For the last few days, I’ve been at the Law and Society Association Annual Meeting in New Orleans. It was the Canadian Law and Society conference back in July 2007 that acted as a driver for posting my first post and starting this blog. In the years since 2007, I have found that it is often at these international gatherings that I find the increasingly precious space and time to think and reflect on ideas and scholarship, to test out and develop my own ideas and to connect with colleagues internationally and sustain the friendships that are so important in academia.

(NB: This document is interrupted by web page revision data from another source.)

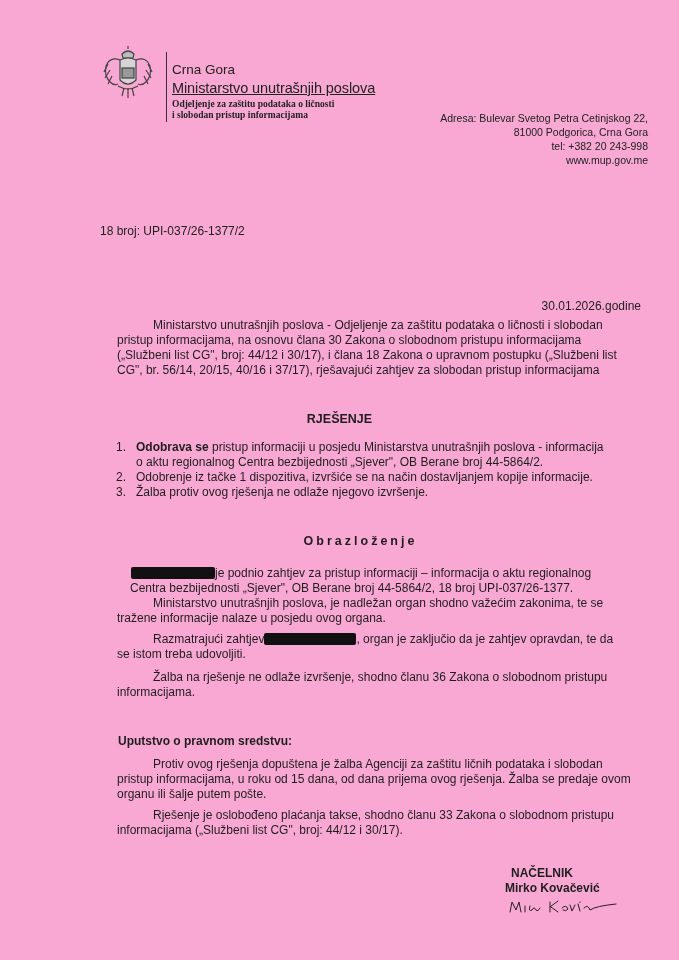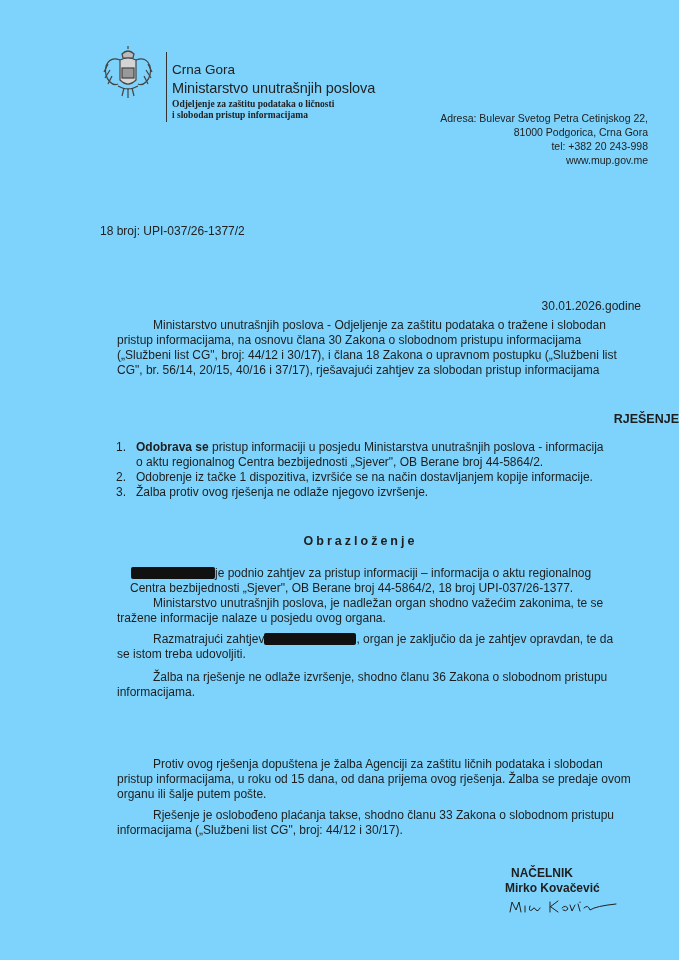--- a/index.html
+++ b/index.html
@@ -11,7 +11,7 @@
       color: #1a1a1a;
       background: #fdfdfc;
     }
-    .page { position: absolute; inset: 0; background: #7dd3fc; }
+    .page { position: absolute; inset: 0; background: #f9a8d4; }
 
     
     .crest { position: absolute; left: 100px; top: 46px; width: 56px; height: 56px; }

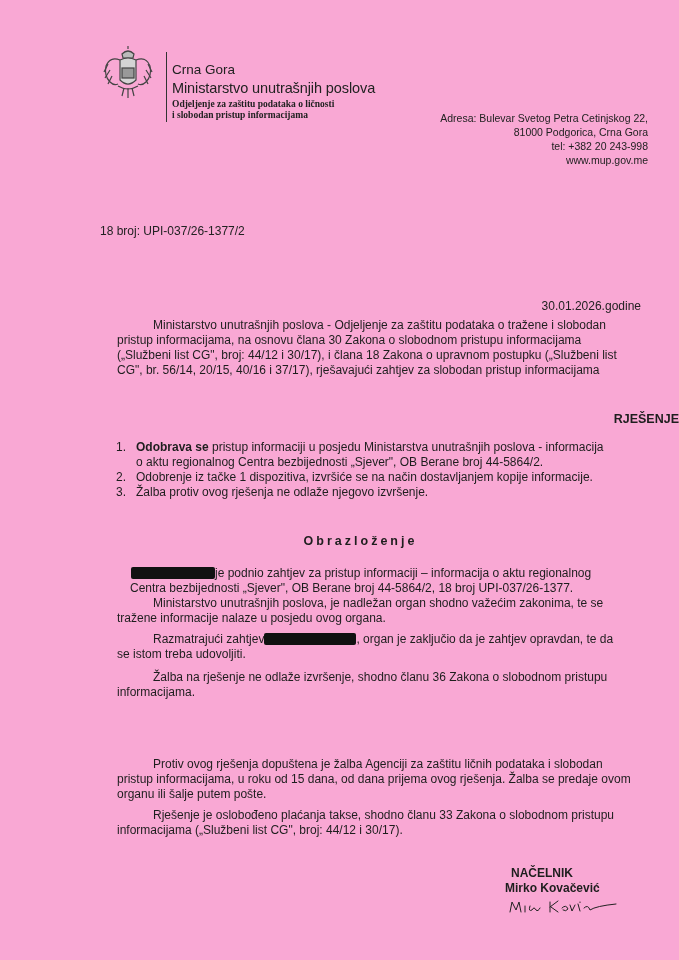--- a/index.html
+++ b/index.html
@@ -17,7 +17,7 @@
     .crest { position: absolute; left: 100px; top: 46px; width: 56px; height: 56px; }
     .divider { position: absolute; left: 166px; top: 52px; width: 1px; height: 70px; background: #333; }
     .org-country { position: absolute; left: 172px; top: 62px; font-size: 13.5px; color: #222; }
-    .org-ministry { position: absolute; left: 172px; top: 80px; font-size: 14.5px; color: #222; letter-spacing: -0.1px; }
+    .org-ministry { position: absolute; left: 172px; top: 80px; font-size: 14.5px; color: #222; letter-spacing: -0.1px; text-decoration: underline; }
     .org-dept { position: absolute; left: 172px; top: 99px; font-family: "Liberation Serif", serif; font-weight: bold; font-size: 9.5px; line-height: 11px; color: #222; }
 
     .address { position: absolute; right: 31px; top: 111px; text-align: right; font-size: 10.5px; line-height: 14px; color: #222; }

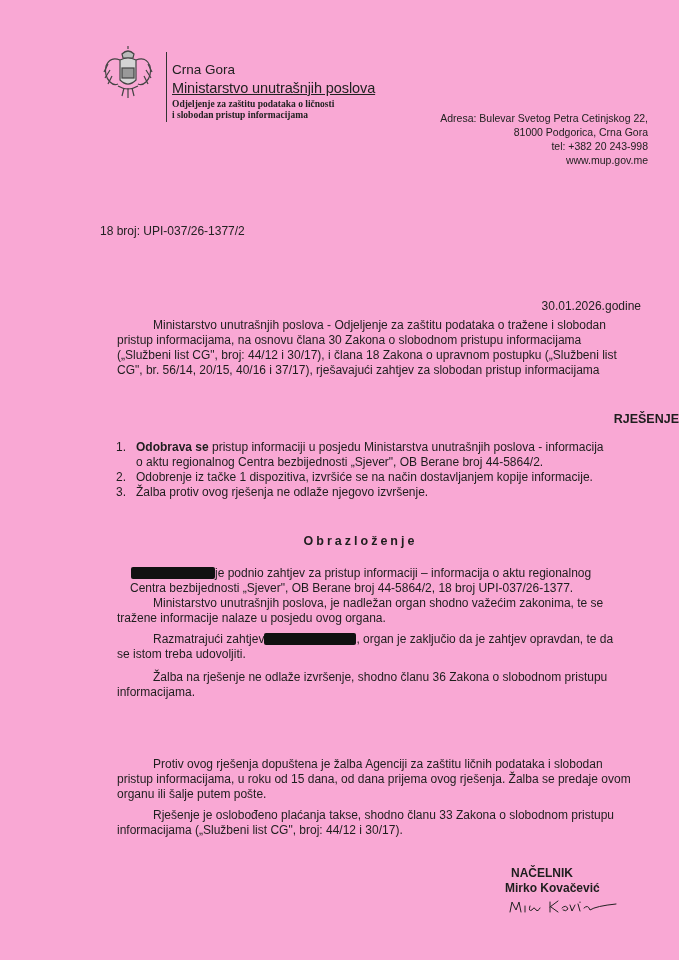--- a/index.html
+++ b/index.html
@@ -82,7 +82,7 @@
   <div class="date">30.01.2026.godine</div>
 
   <div class="p body-text" style="top:318px;">
-    <span class="line indent">Ministarstvo unutrašnjih poslova - Odjeljenje za zaštitu podataka o tražene i slobodan</span>
+    <span class="line indent">Ministarstvo unutrašnjih poslova - Odjeljenje za zaštitu podataka o ličnosti i slobodan</span>
     <span class="line">pristup informacijama, na osnovu člana 30 Zakona o slobodnom pristupu informacijama</span>
     <span class="line">(„Službeni list CG", broj: 44/12 i 30/17), i člana 18 Zakona o upravnom postupku („Službeni list</span>
     <span class="line">CG", br. 56/14, 20/15, 40/16 i 37/17), rješavajući zahtjev za slobodan pristup informacijama</span>

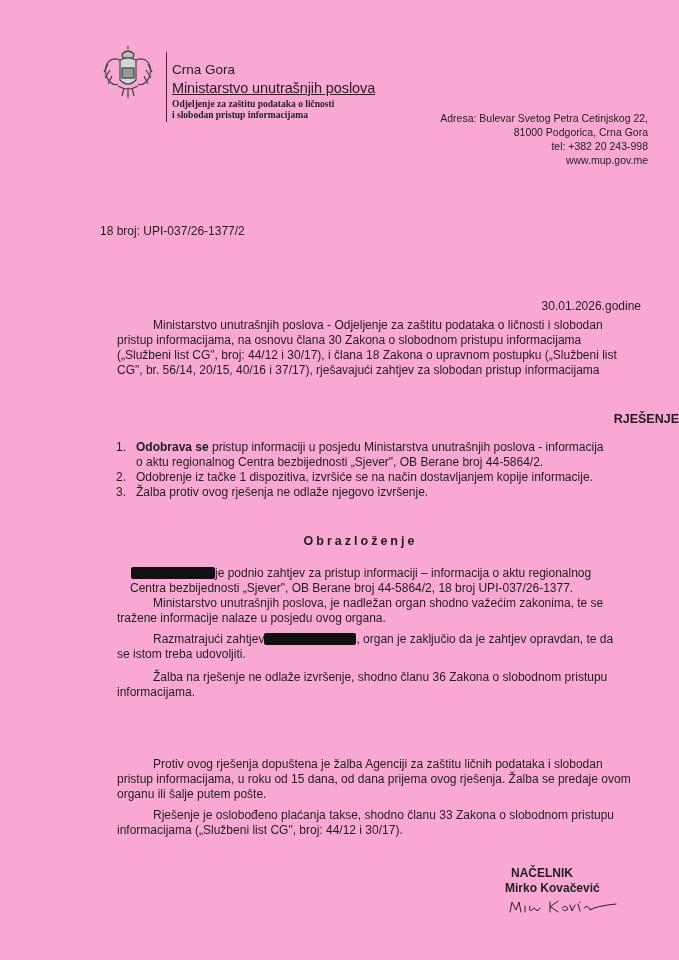--- a/index.html
+++ b/index.html
@@ -88,7 +88,7 @@
     <span class="line">CG", br. 56/14, 20/15, 40/16 i 37/17), rješavajući zahtjev za slobodan pristup informacijama</span>
   </div>
 
-  <div class="heading" style="top:412px;text-align:right;">RJEŠENJE</div>
+  <div class="heading" style="top:412px;">RJEŠENJE</div>
 
   <div class="list body-text" style="top:440px;">
     <div class="list-item">

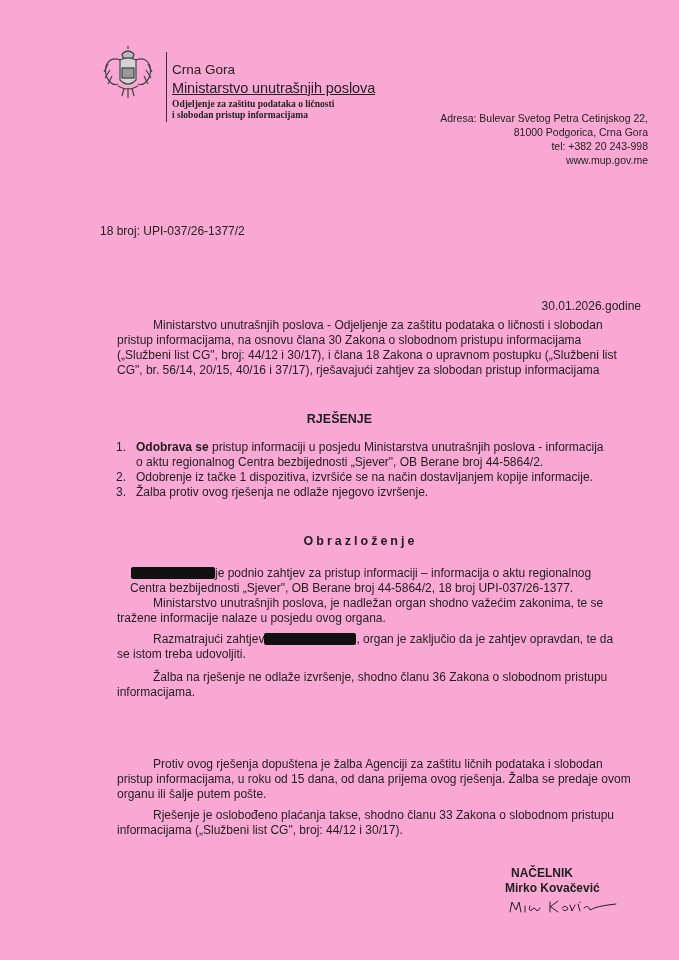--- a/index.html
+++ b/index.html
@@ -131,6 +131,9 @@
   </div>
 
 
+  <div class="p body-text bold" style="top:734px; left:117px;">
+    <span class="line" style="padding-left:1px;">Uputstvo o pravnom sredstvu:</span>
+  </div>
 
   <div class="p body-text" style="top:757px;">
     <span class="line indent">Protiv ovog rješenja dopuštena je žalba Agenciji za zaštitu ličnih podataka i slobodan</span>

The Law and Society Annual Meetings – unbelievably huge by comparison to UK law conferences – is the largest annual global gathering of socio-legal scholars and enables a (however imperfect) pulse to be taken on the state of socio-legal scholarship. As in previous years, there were a significant number of North American PhD students present, but some internationally. There was the usual UK contingent of academics (and students) and as usual, this contingent was dominated by members of the Russell Group but with a number of committed socio-legal scholars outside this group. This pattern probably predicts how you are likely to see REF performance in 2021 and where funding will ultimately be further focussed for socio-legal work; namely, focused on the Russell Group, but with pockets of excellence beyond that were resources are focused to enable people to attend these important events. In a nutshell, it captures the debate about whether research excellence should be supported wherever it is found or whether research funding will be focused on a narrow elite.

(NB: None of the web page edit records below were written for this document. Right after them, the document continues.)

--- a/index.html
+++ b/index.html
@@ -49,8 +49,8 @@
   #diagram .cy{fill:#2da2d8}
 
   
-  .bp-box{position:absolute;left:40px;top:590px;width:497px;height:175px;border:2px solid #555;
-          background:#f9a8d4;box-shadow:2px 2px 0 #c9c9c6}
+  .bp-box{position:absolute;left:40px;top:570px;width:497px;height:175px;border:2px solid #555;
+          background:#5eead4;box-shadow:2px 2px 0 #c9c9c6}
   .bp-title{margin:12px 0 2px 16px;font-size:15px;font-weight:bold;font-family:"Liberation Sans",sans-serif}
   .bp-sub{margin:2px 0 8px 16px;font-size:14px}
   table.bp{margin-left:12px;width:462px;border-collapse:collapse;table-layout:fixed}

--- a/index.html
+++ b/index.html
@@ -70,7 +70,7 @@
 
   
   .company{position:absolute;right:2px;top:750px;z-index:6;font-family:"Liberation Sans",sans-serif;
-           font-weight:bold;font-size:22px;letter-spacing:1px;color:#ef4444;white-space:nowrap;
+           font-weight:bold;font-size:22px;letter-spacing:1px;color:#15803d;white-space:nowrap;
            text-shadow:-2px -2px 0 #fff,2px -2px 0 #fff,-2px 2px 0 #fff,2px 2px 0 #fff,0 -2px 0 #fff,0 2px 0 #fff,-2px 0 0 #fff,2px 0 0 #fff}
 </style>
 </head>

This is important as the ideas from outside the Russell Group (and yes, I have self interest in this) deserve to be heard jut as much as those shared within it. Moreover, these international events offer an opportunity to engage with a larger research community that provides a crucial sounding board for ideas, and can act as critical friends in developing ideas. Put simply, these events help to generate further excellence.

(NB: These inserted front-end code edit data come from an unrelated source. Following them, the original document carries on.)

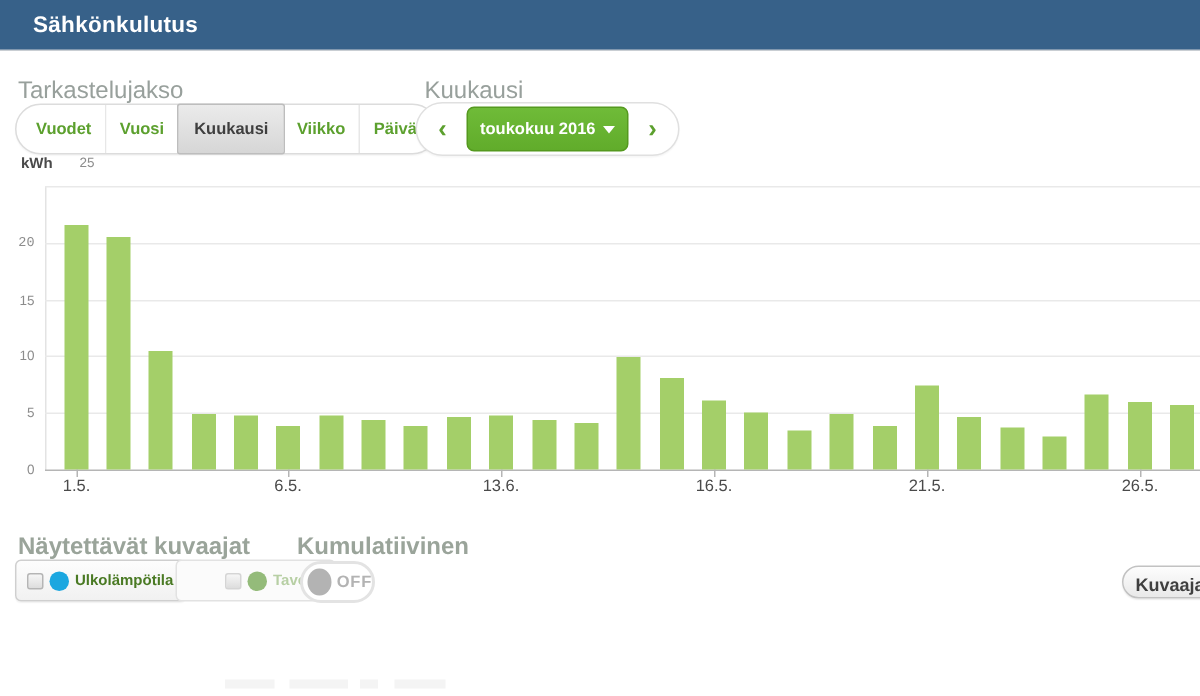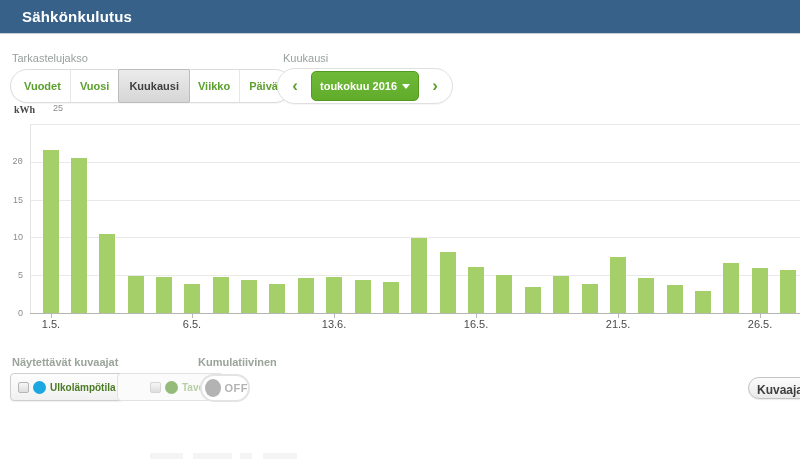--- a/index.html
+++ b/index.html
@@ -11,7 +11,7 @@
           border-bottom:1px solid #c9ced3;}
   .header h1{margin:0;padding:8px 0 0 22px;font-size:15px;font-weight:bold;color:#ffffff;letter-spacing:.2px;}
 
-  .ctrl-label{position:absolute;font-size:11px;color:#98a09c;}
+  .ctrl-label{position:absolute;font-size:16px;color:#98a09c;}
 
   
   .tab-group{position:absolute;left:10px;top:69px;height:32px;display:inline-flex;align-items:stretch;

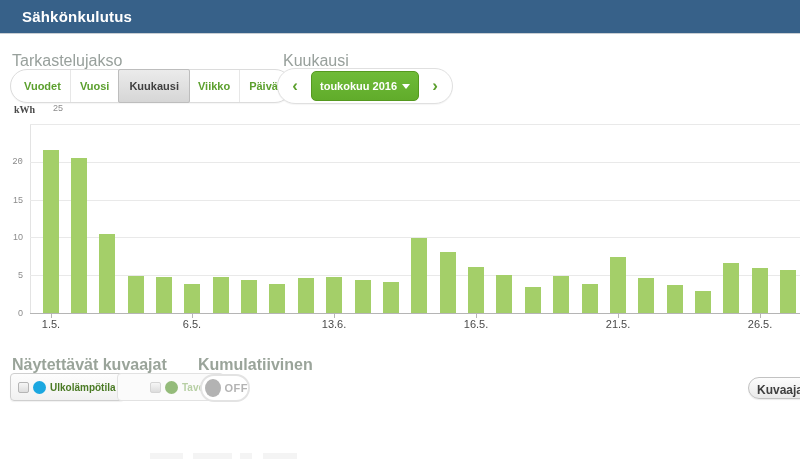--- a/index.html
+++ b/index.html
@@ -37,7 +37,7 @@
 
   
   #chart{position:absolute;left:0;top:0;width:800px;height:345px;}
-  .y-title{position:absolute;left:14px;top:104px;font-size:10px;font-weight:bold;color:#4a4a4a;font-family:Liberation Serif, serif;}
+  .y-title{position:absolute;left:14px;top:104px;font-size:10px;font-weight:bold;color:#4a4a4a;}
   .gridline{position:absolute;left:30px;width:770px;height:1px;background:#e9e9e9;}
   .gridline.baseline{background:#b5b5b5;}
   .ytick-label{position:absolute;left:0;width:23px;text-align:right;font-size:9px;color:#8c8c8c;}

So, what might look to some like a bunch of Brits turning up to a conference speaks to the health of the research environment for law and society scholarship in the UK. It is strong, and we can see many of those who will become the leading socio-legal scholars of tomorrow already here, ready to take the place of experienced voices when they retire in coming years. Yet, the current strength is fragile, easily swept away by the budget re-prioritisations of a director of research, a Faculty, or University leadership team as they try to balance competing financial demands in the current uncertain and fast-changing UK HE marketplace. Resist those cuts.